А вот и Красная площадь. Велика она и обширна. Попробуйте перейти ее быстро, если ноги окоченели, не слушаются. Важная площадь. Сюда в праздники сходятся манифестанты. Рассказывали, что Первого мая весь народ, проходя мимо братских могил, склонял знамена и музыканты играли торжественный марш. Только Ася ничего не видела: ее не пустили дальше двора.
Зато уж они с Варькой вознаградили себя в ноябре, в праздник первой годовщины революции! Веселье началось еще накануне, многим в тот вечер не сиделось дома. Просто одетые люди шли с песнями, взявшись за руки. Варька сказала, что теперь так и надо ходить, что под ручку ходить совестно, особенно парочкой, что это буржуйская привычка. Рядом двигались экипажи, разукрашенные гирляндами и флажками, в экипажах сидели дети. Пролетарские дети, как пояснила Варя. Из-за угла показался грузовик, он ехал медленно, чтобы все могли разглядеть чучело международного капитала в картонном цилиндре.
Кругом заговорили, что надо расходиться по площадям, что повсюду будут фейерверки и обещано символическое уничтожение старого строя, что художники изготовили из тряпья и соломы генералов, городовых, попов… На Красной площади, на Лобном месте, где в старину казнили людей, готовились сжигать старый строй.

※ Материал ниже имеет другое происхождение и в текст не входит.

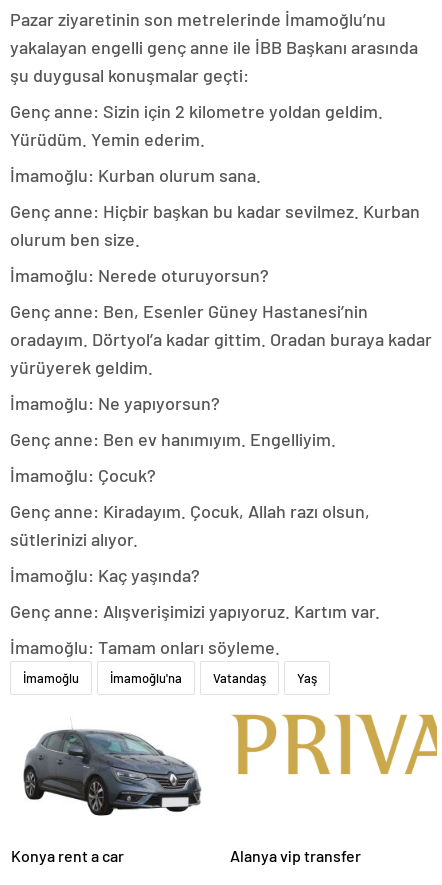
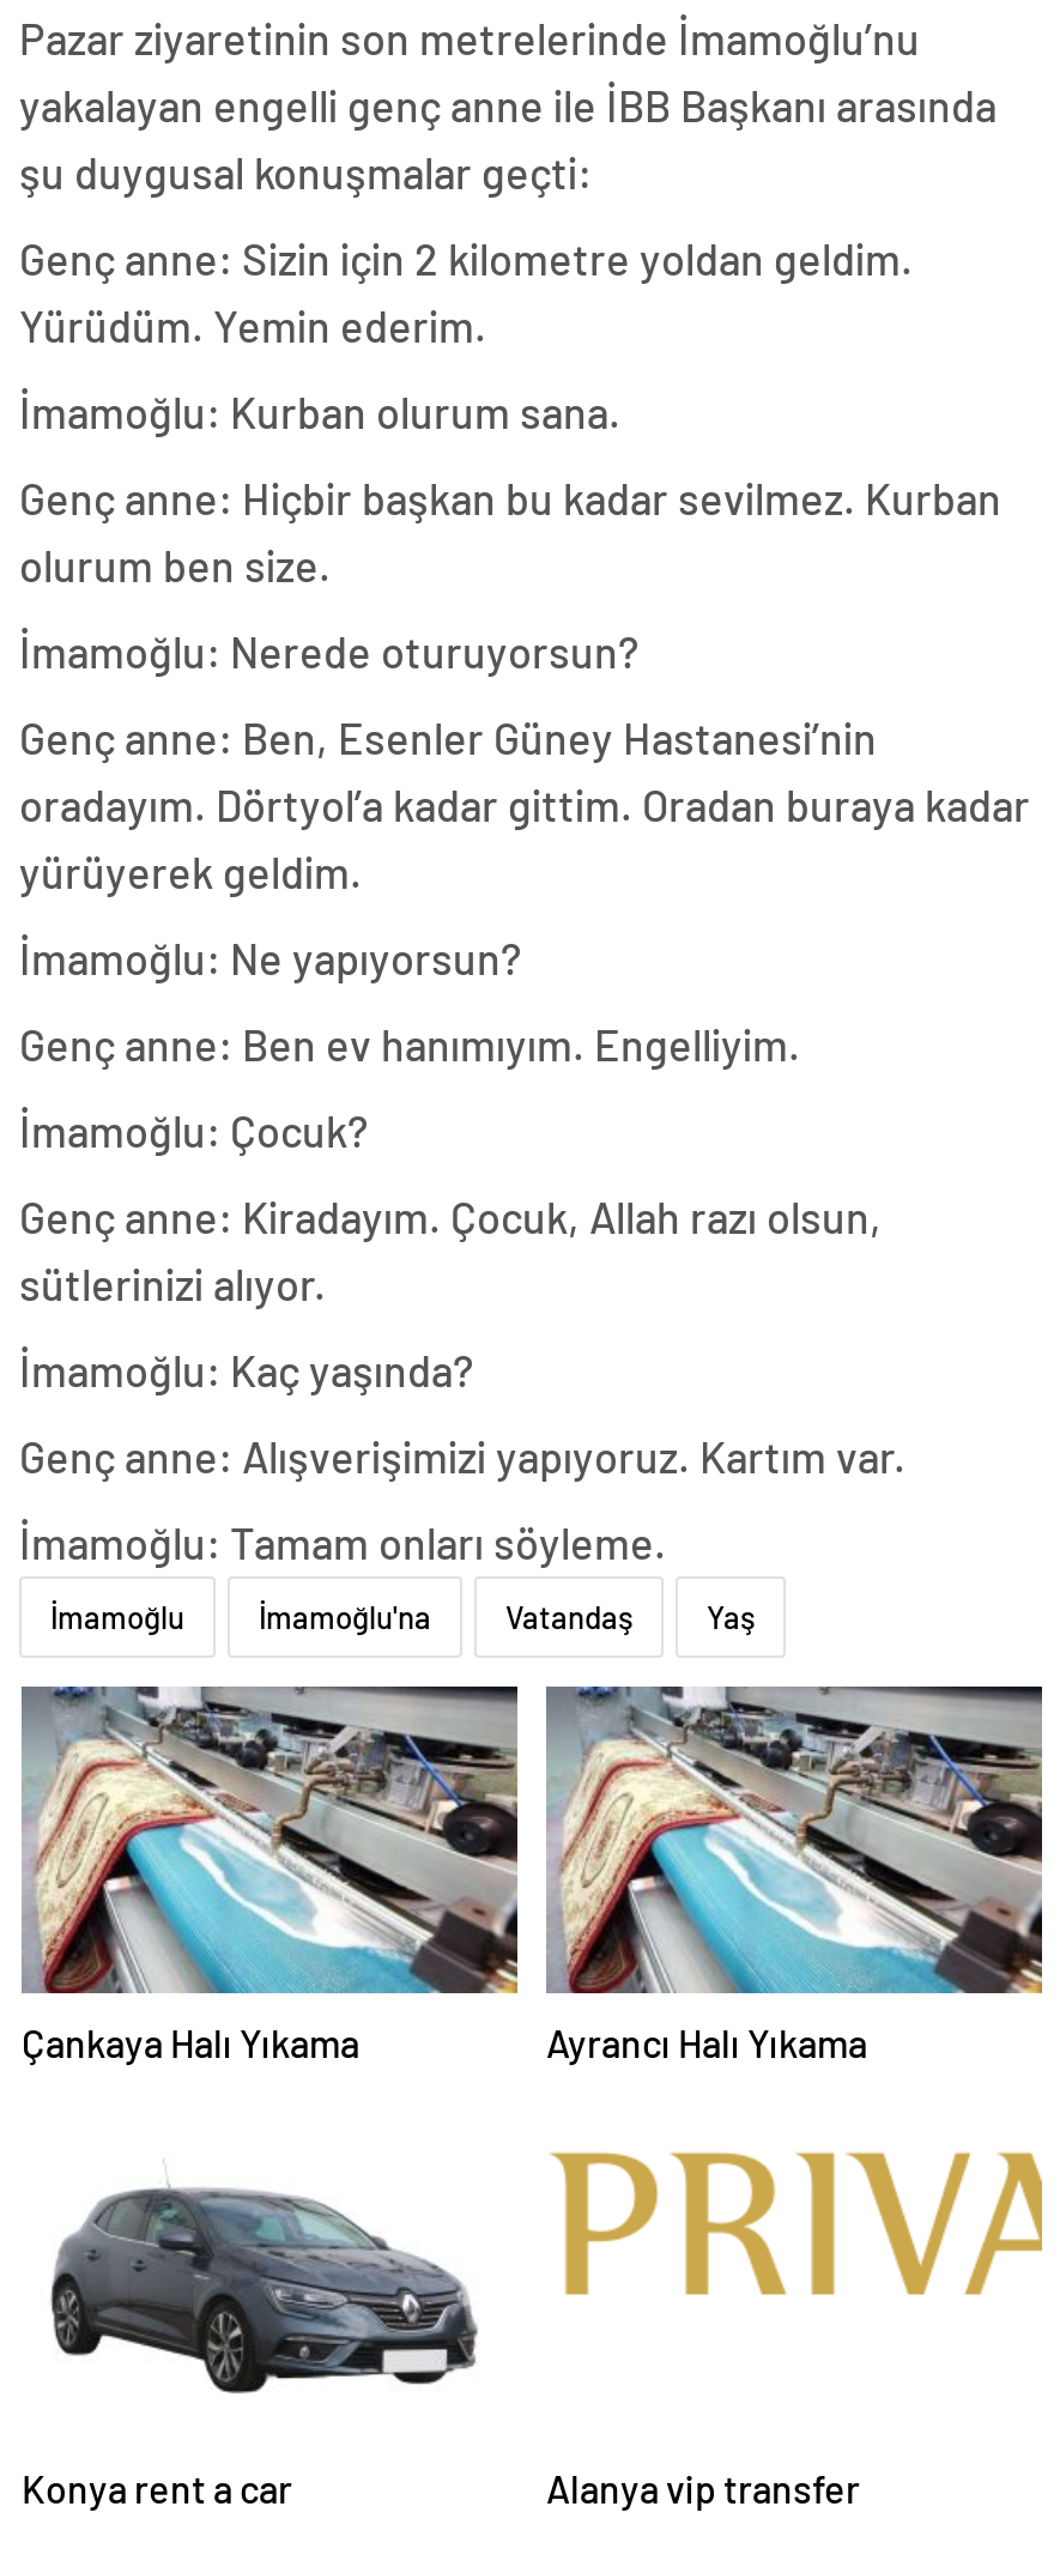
none -> [19,1682,867,2064] [image] | Çankaya Halı Yıkama | Ayrancı Halı Yıkama
none -> [544,1682,1044,1996] [image]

От толстого чучела кулака-мироеда несло керосином. Волосы, стриженные «под горшок», сделанные из пакли, вспыхнули прежде всего, когда к чучелу поднесли горящий факел. По правде сказать, Ася боялась шевельнуться, чтобы не упустить какой-либо подробности, но кричать от восторга, как вся эта толпа, она не стала и петь тоже не пожелала. Вслед за оркестром множество голосов подхватило «Интернационал», но Ася молча смотрела, как над пеплом старого строя водружали красное знамя…
Сейчас площадь пуста. Ветер, да снег, да глухая стена с высокими башнями, с которых все еще смотрят на город двуглавые когтистые орлы. За этой древней кремлевской стеной живет Ленин, Владимир Ульянов, тот, кто устроил революцию.
Теперь он подписывает декреты. Конечно, и лозунги он составляет. В октябрьские праздники на многих домах были расклеены лозунги. Асе запомнился один: «Борьба за социализм — борьба за счастье детей».
А знает ли Ленин, каково сейчас детям?
В доме на Пятницкой
В ряду других домов на Пятницкой улице стоит и тот, до которого добирается, но все еще не добралась Ася. Электричество уже выключено, и большая часть окон в этом ничем не примечательном доме, как и повсюду в городе, черна. В редком сквозь слой инея угадаешь мерцание коптилки, различишь огонек керосиновой лампы. За стеклом крайнего во втором этаже окошка брезжит, порою вдруг разгорается красноватый свет. Там, видно, топится печка.
Маленькую «буржуйку» разожгла Варя, раскалила ее так, что железные бока стали малиновыми. Находясь эти дни в одиночестве, Варя экономила, почти не прикасалась к скудному запасу сырых, сложенных на кухне дров. Но сегодня она щедра: она тем более может себе это позволить, что гость, ради которого печурка обильно источает тепло, сам приволок толстенный, расколотый на чурбаки, высушенный солнцем пень. Провез в служебной теплушке.
Обычно быстрая, порывистая в движениях, Варя сейчас не разрешает себе лишний раз шелохнуться, боится потревожить того, кто уснул сидя, неуклюже согнув ноги в больших валенках, от которых на паркет натекли лужицы. Темноволосая голова спящего тяжело опустилась на руку, лежащую на спинке стула.